Epic MyChart is the portal most patients encounter, especially if they visit any large health system. With over 200 million patient accounts, MyChart has become the de facto standard for how Americans interact with their healthcare providers digitally. Patients use it to review test results, message their doctors, schedule appointments, request prescription refills, and even share their records across different health systems. It’s not perfect — the interface can feel clinical and overwhelming — but its ubiquity means most patients have at least some familiarity with portal-based healthcare.

On the other end of the spectrum, SimplePractice has carved out a strong niche among therapists, psychologists, and small mental health practices. For a solo therapist or a small group practice, SimplePractice handles the entire client lifecycle through one portal: clients complete intake paperwork, sign consent documents, join telehealth sessions, and pay for appointments all in one place. What makes it especially valued in mental health is the thoughtful way it handles sensitive documentation — session notes, treatment plans, and diagnoses are managed with the privacy controls that mental health clients expect and deserve.

It’s worth noting that many smaller independent practices — family doctors, specialists, small clinics — find that their EHR’s built-in patient portal leaves a lot to be desired.

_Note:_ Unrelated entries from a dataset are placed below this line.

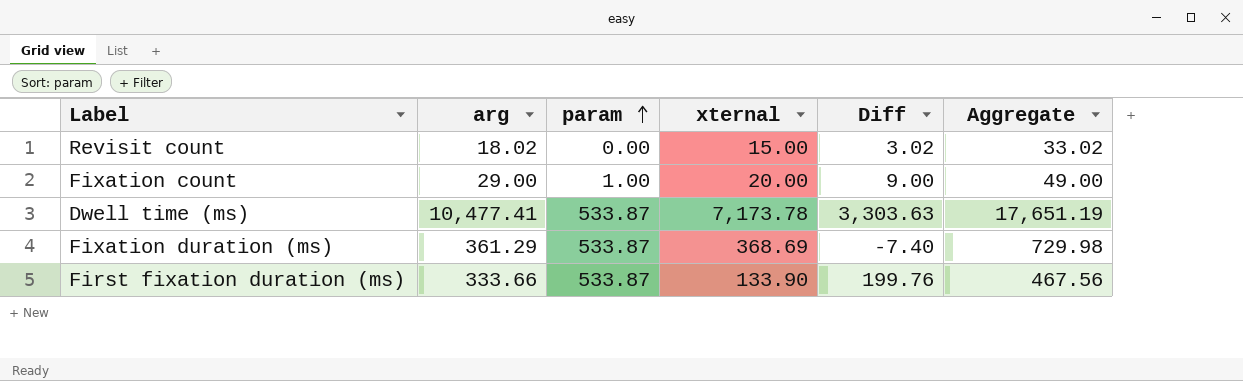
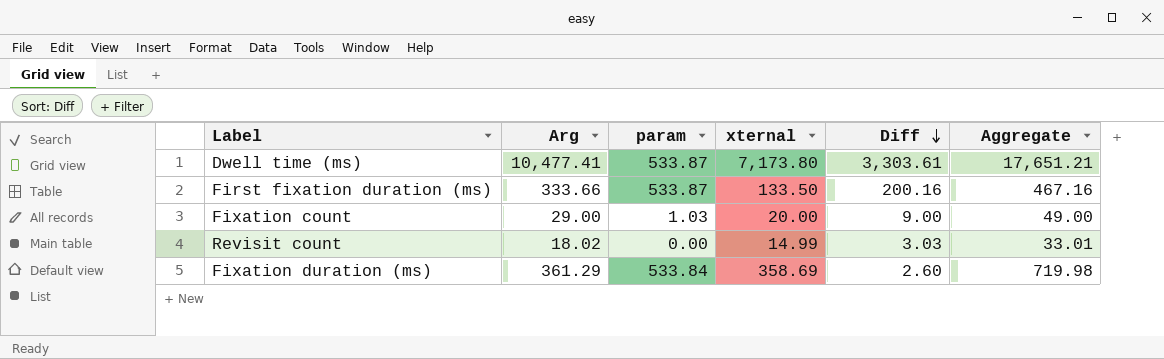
row order: param ascending -> Diff descending
column name: arg -> Arg
Dwell time (ms) | xternal: 7,173.78 -> 7,173.80
Dwell time (ms) | Diff: 3,303.63 -> 3,303.61
Dwell time (ms) | Aggregate: 17,651.19 -> 17,651.21
First fixation duration (ms) | xternal: 133.90 -> 133.50
First fixation duration (ms) | Diff: 199.76 -> 200.16
First fixation duration (ms) | Aggregate: 467.56 -> 467.16
Fixation count | param: 1.00 -> 1.03
Revisit count | xternal: 15.00 -> 14.99
Revisit count | Diff: 3.02 -> 3.03
Revisit count | Aggregate: 33.02 -> 33.01
Fixation duration (ms) | param: 533.87 -> 533.84
Fixation duration (ms) | xternal: 368.69 -> 358.69
Fixation duration (ms) | Diff: -7.40 -> 2.60
Fixation duration (ms) | Aggregate: 729.98 -> 719.98

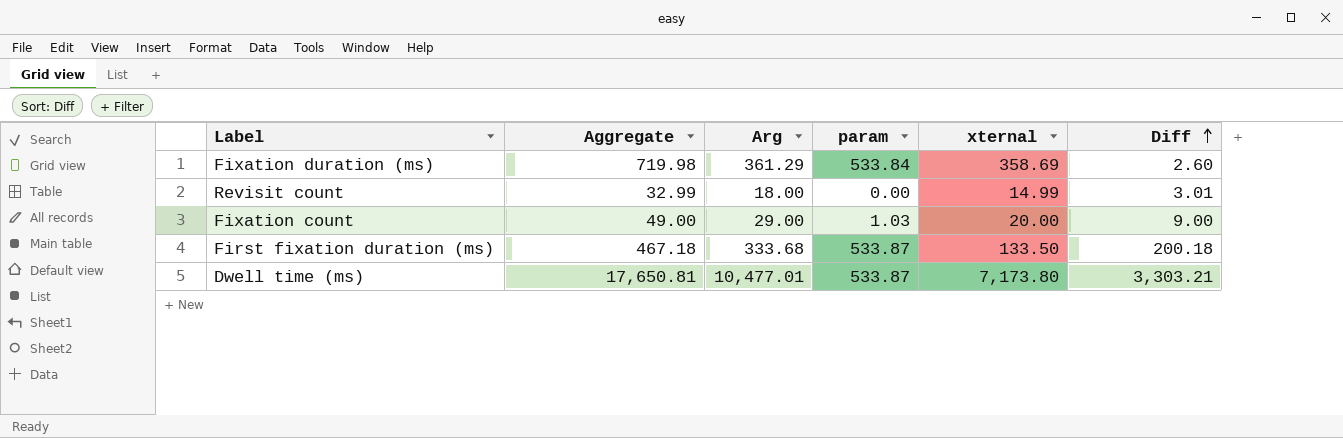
row order: Diff descending -> Diff ascending
column Aggregate | position: 6 -> 2
Revisit count | Aggregate: 33.01 -> 32.99
Revisit count | Arg: 18.02 -> 18.00
Revisit count | Diff: 3.03 -> 3.01
First fixation duration (ms) | Aggregate: 467.16 -> 467.18
First fixation duration (ms) | Arg: 333.66 -> 333.68
First fixation duration (ms) | Diff: 200.16 -> 200.18
Dwell time (ms) | Aggregate: 17,651.21 -> 17,650.81
Dwell time (ms) | Arg: 10,477.41 -> 10,477.01
Dwell time (ms) | Diff: 3,303.61 -> 3,303.21

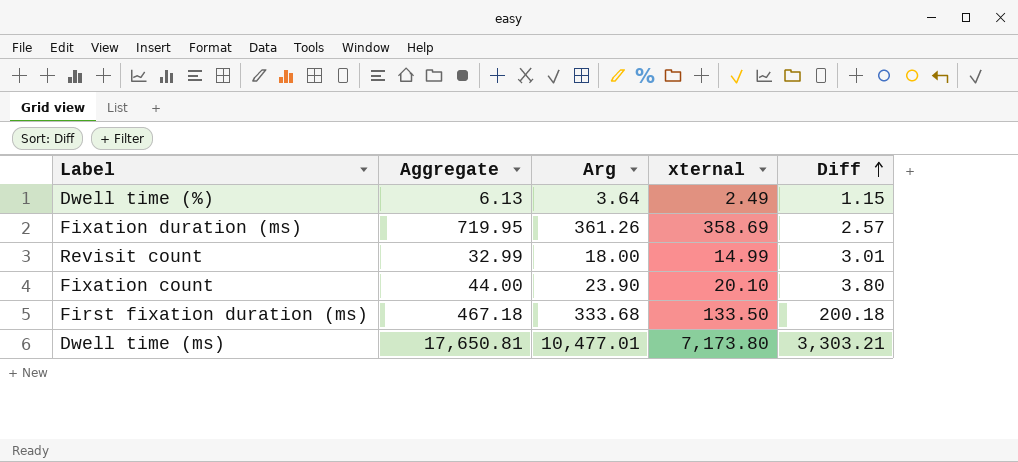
column param | position: 4 -> none
row Dwell time (%): none -> 6.13 | 3.64 | 2.49 | 1.15
Fixation duration (ms) | Aggregate: 719.98 -> 719.95
Fixation duration (ms) | Arg: 361.29 -> 361.26
Fixation duration (ms) | Diff: 2.60 -> 2.57
Fixation count | Aggregate: 49.00 -> 44.00
Fixation count | Arg: 29.00 -> 23.90
Fixation count | xternal: 20.00 -> 20.10
Fixation count | Diff: 9.00 -> 3.80

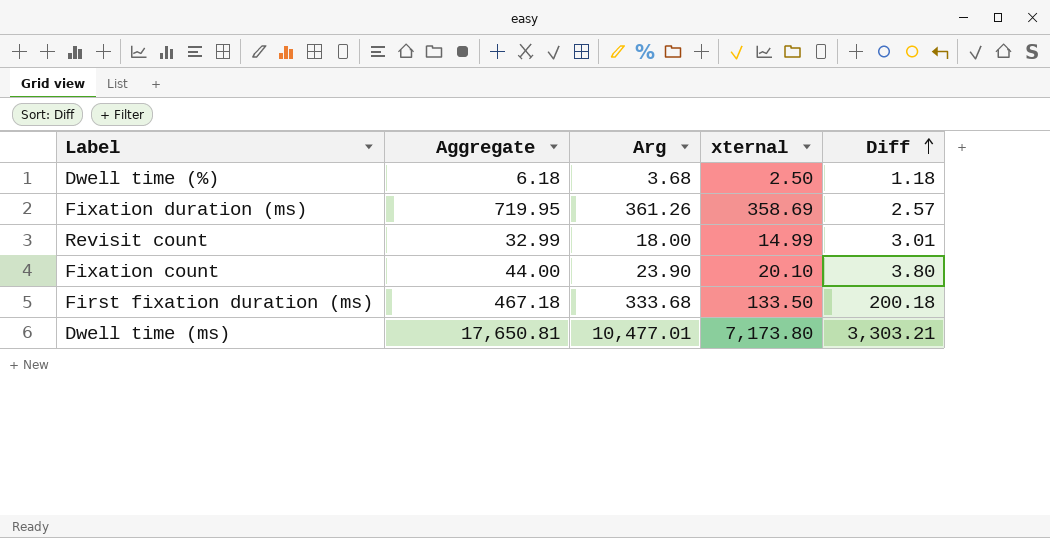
Dwell time (%) | Aggregate: 6.13 -> 6.18
Dwell time (%) | Arg: 3.64 -> 3.68
Dwell time (%) | xternal: 2.49 -> 2.50
Dwell time (%) | Diff: 1.15 -> 1.18

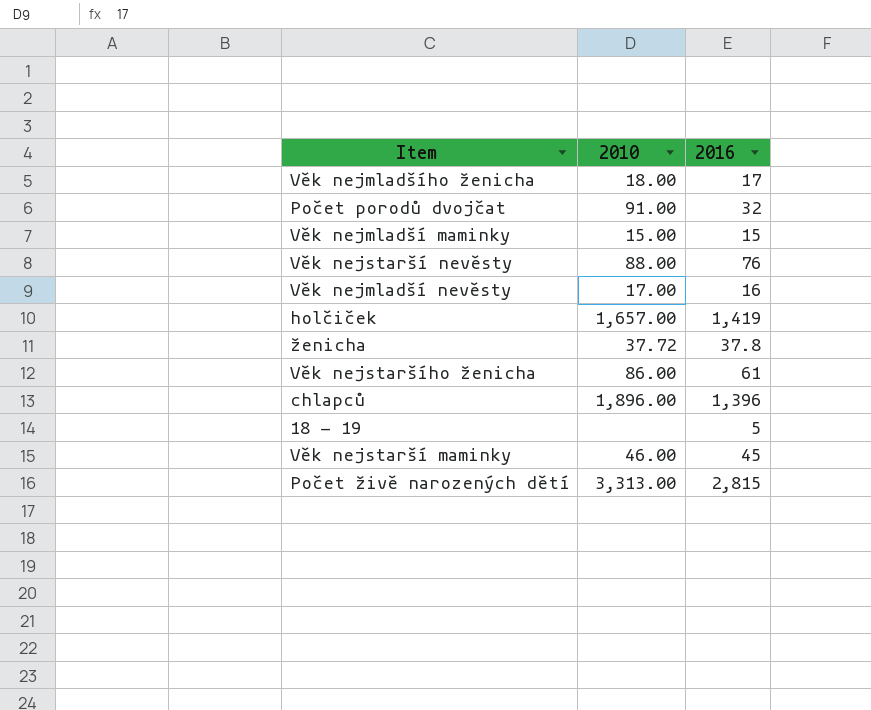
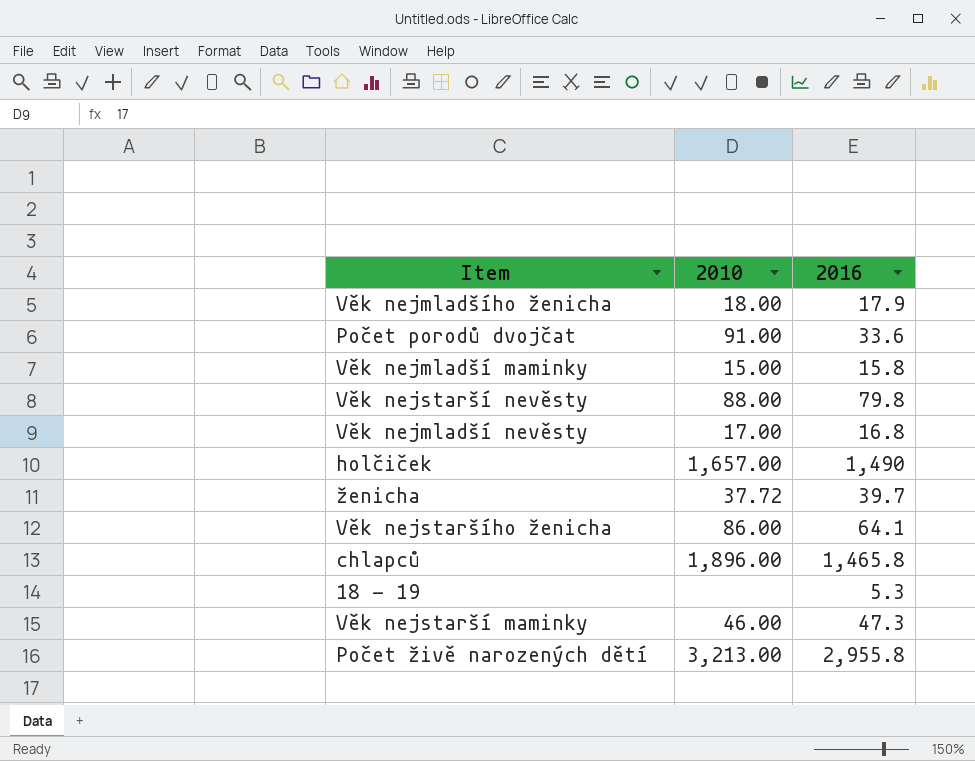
Věk nejmladšího ženicha | 2016: 17 -> 17.9
Počet porodů dvojčat | 2016: 32 -> 33.6
Věk nejmladší maminky | 2016: 15 -> 15.8
Věk nejstarší nevěsty | 2016: 76 -> 79.8
Věk nejmladší nevěsty | 2016: 16 -> 16.8
holčiček | 2016: 1,419 -> 1,490
ženicha | 2016: 37.8 -> 39.7
Věk nejstaršího ženicha | 2016: 61 -> 64.1
chlapců | 2016: 1,396 -> 1,465.8
18 - 19 | 2016: 5 -> 5.3
Věk nejstarší maminky | 2016: 45 -> 47.3
Počet živě narozených dětí | 2010: 3,313.00 -> 3,213.00
Počet živě narozených dětí | 2016: 2,815 -> 2,955.8

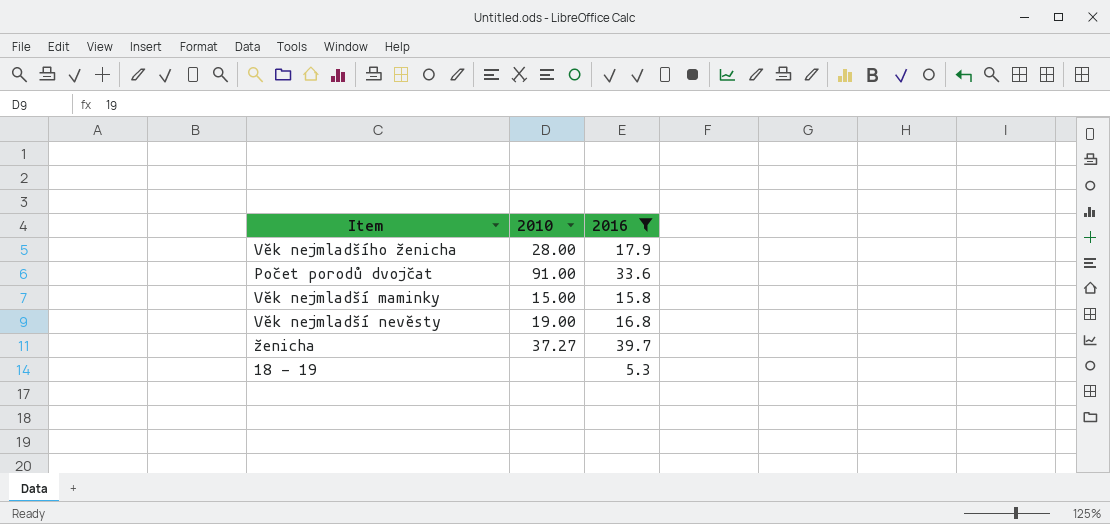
filter: none -> 2016 <= 39.7
Věk nejmladšího ženicha | 2010: 18.00 -> 28.00
Věk nejmladší nevěsty | 2010: 17.00 -> 19.00
ženicha | 2010: 37.72 -> 37.27

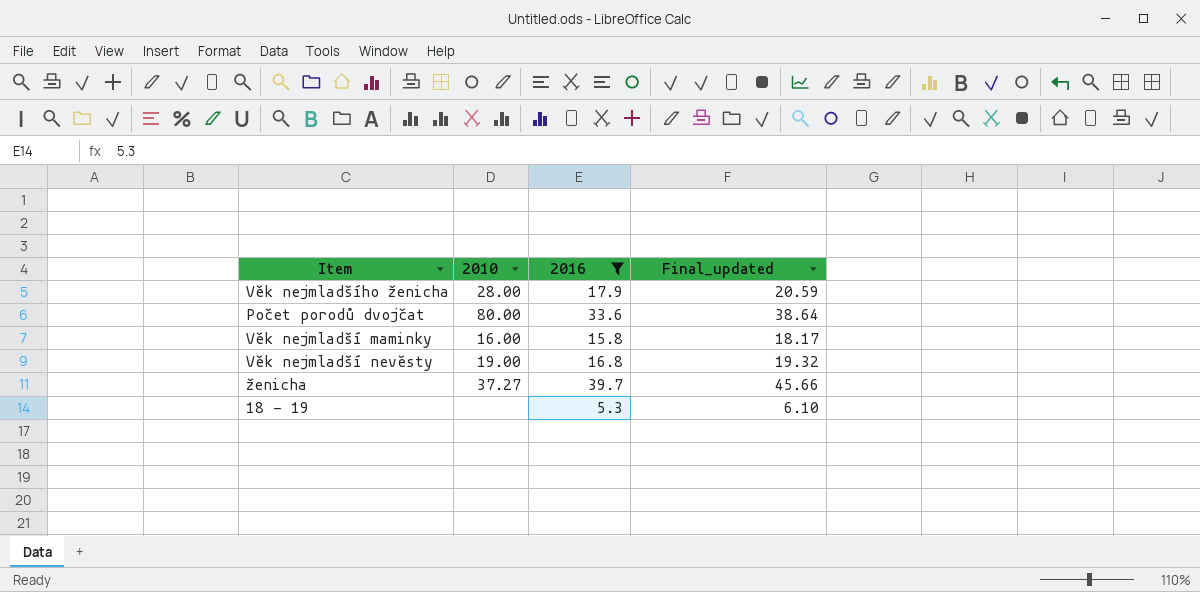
column Final_updated | formula: none -> [2016] * 1.15
Počet porodů dvojčat | 2010: 91.00 -> 80.00
Věk nejmladší maminky | 2010: 15.00 -> 16.00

The portal might technically exist, but it’s clunky, confusing, or missing basic features patients want. That’s where third-party tools like Klara and Phreesia come in. They layer a much better patient experience on top of the existing EHR, handling things like two-way messaging, appointment reminders, intake forms, and check-in workflows. For practices that can’t switch their EHR but want to dramatically improve what patients actually see and use, these add-on platforms can be transformative.